La serie cuenta las peripecias de cuatro amigas: Carrie, adicta a los zapatos y a un hombre con problemas para comprometerse, escribe la columna Sexo en Nueva York en un periódico; Samantha es una relaciones públicas segura de sí misma (o por lo menos lo intenta aparentar) y muy promiscua; Miranda es la abogada agresiva, independiente, sarcástica y escéptica respecto al amor; Charlotte, por último, dirige una galería de arte y sueña con encontrar un príncipe azul. Cuatro estereotipos marcados que resultan ser mucho más complejos. Cuatro corazas que a lo largo de la serie se van agrietando poco a poco. Primero son cuatro mujeres solteras, poderosas, atractivas, que disfrutan de una vida sexual libre y plena. Sin embargo, poco a poco aparecen sus inseguridades.
La serie es famosa por mostrar el sexo desde el punto de vista femenino sin tapujos. Las protagonistas llaman a las cosas por su nombre, y sus historias dan pié a narrar los aspectos de las relaciones que siguen siendo tabú. No voy a entrar en más detalles que estamos en horario infantil. Pero, pese a ser tan explícita, la elegancia de las protagonistas evita caer en lo soez.
La gran pega de la serie es lo clasista que es. Las cuatro mujeres ganan mucho dinero que les permite almorzar en los restaurantes más caros de Manhattan, comprar zapatos de Manolo Blanhik y ropa de Dolce y Gabanna, salir de fiesta a diario por los locales de moda, ir a la ópera y al ballet...
Y ahí entra el dilema de ser de izquierdas. No creo que haya una mujer, por muy revolucionaria que sea, a la que no le atraiga ese estilo de vida. Sin caer en ese consumismo tan exagerado e irreal (en todos los reportajes sobre la serie se recuerda que Carrie, con su sueldo, no podría permitirse comprar Manolos) pero disfrutando de la moda, la cultura, el lujo (dormir en la suite del Plaza, por ejemplo)y el alterne con intelectuales y artistas.

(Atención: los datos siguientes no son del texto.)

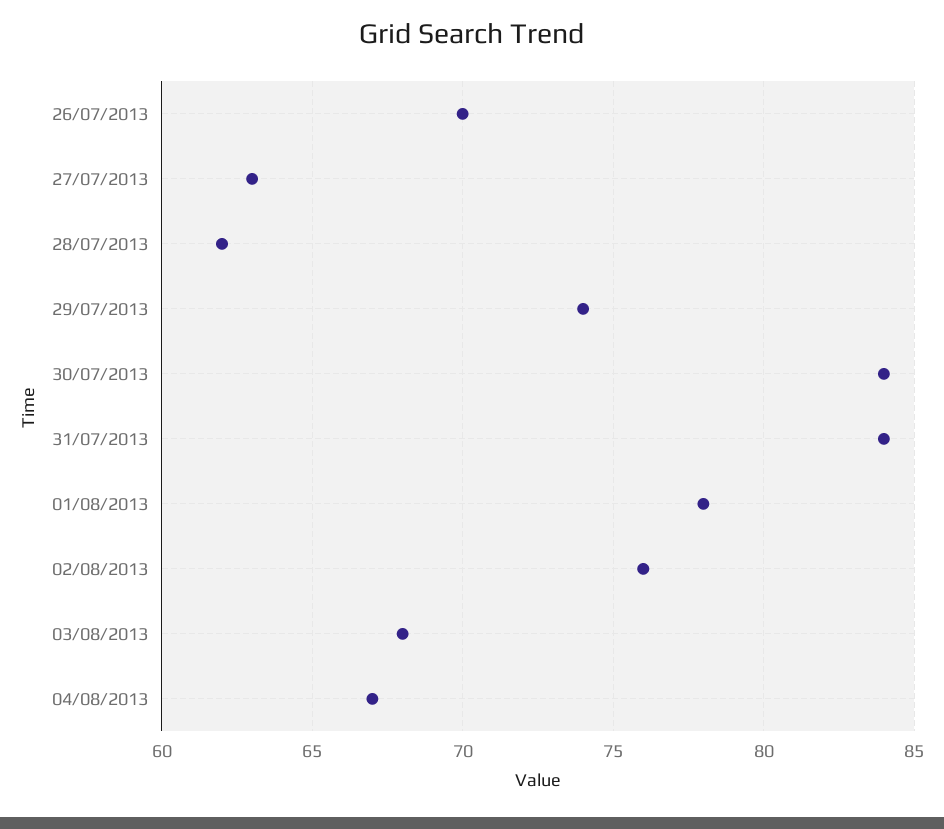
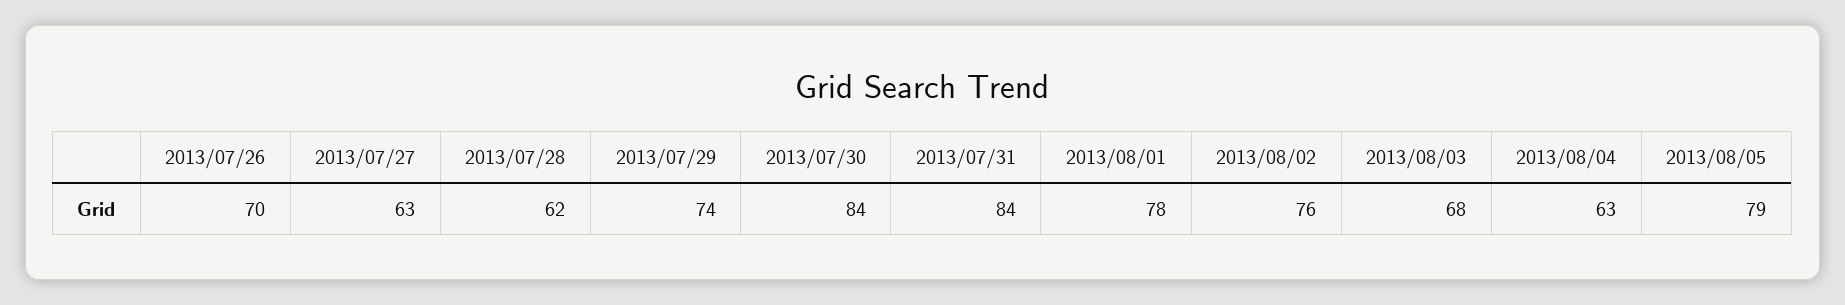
04/08/2013: 67 -> 63
2013/08/05: none -> 79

Defendía en otro blog que los conceptos "proletariado" o "clase obrera" me parece obsoletos. Considero un error renegar de lo burgués. El problema de lo burgués es que no todo el mundo puede serlo. En un mundo plagado de guerras absurdas, sida, hambrunas y tantas otras lacras, resulta grosero gastarse el sueldo en zapatos. Pero eso no hace que el hecho de disfrutar de la cultura (incluída la moda) o incluso ganar dinero sea algo malo en sí mismo. ¿Por qué hemos de imaginar un mundo utópico en el que todos seamos obreros de vida austera? Yo prefiero soñar con que, si luchasemos como Che Guevara, algún día podríamos disfrutar como Carrie Bradshow sin hacerlo a costa de la miseria de medio mundo.
La serie la emiten en Antena 3 a las dos de la madrugada (es que el porno al parecer puede emitirse a las 12 pero las peripecias de unas mujeres sexualmente activas no) pero ¿quién quiere televisión teniendo Emule (o Ares, que va mejor)?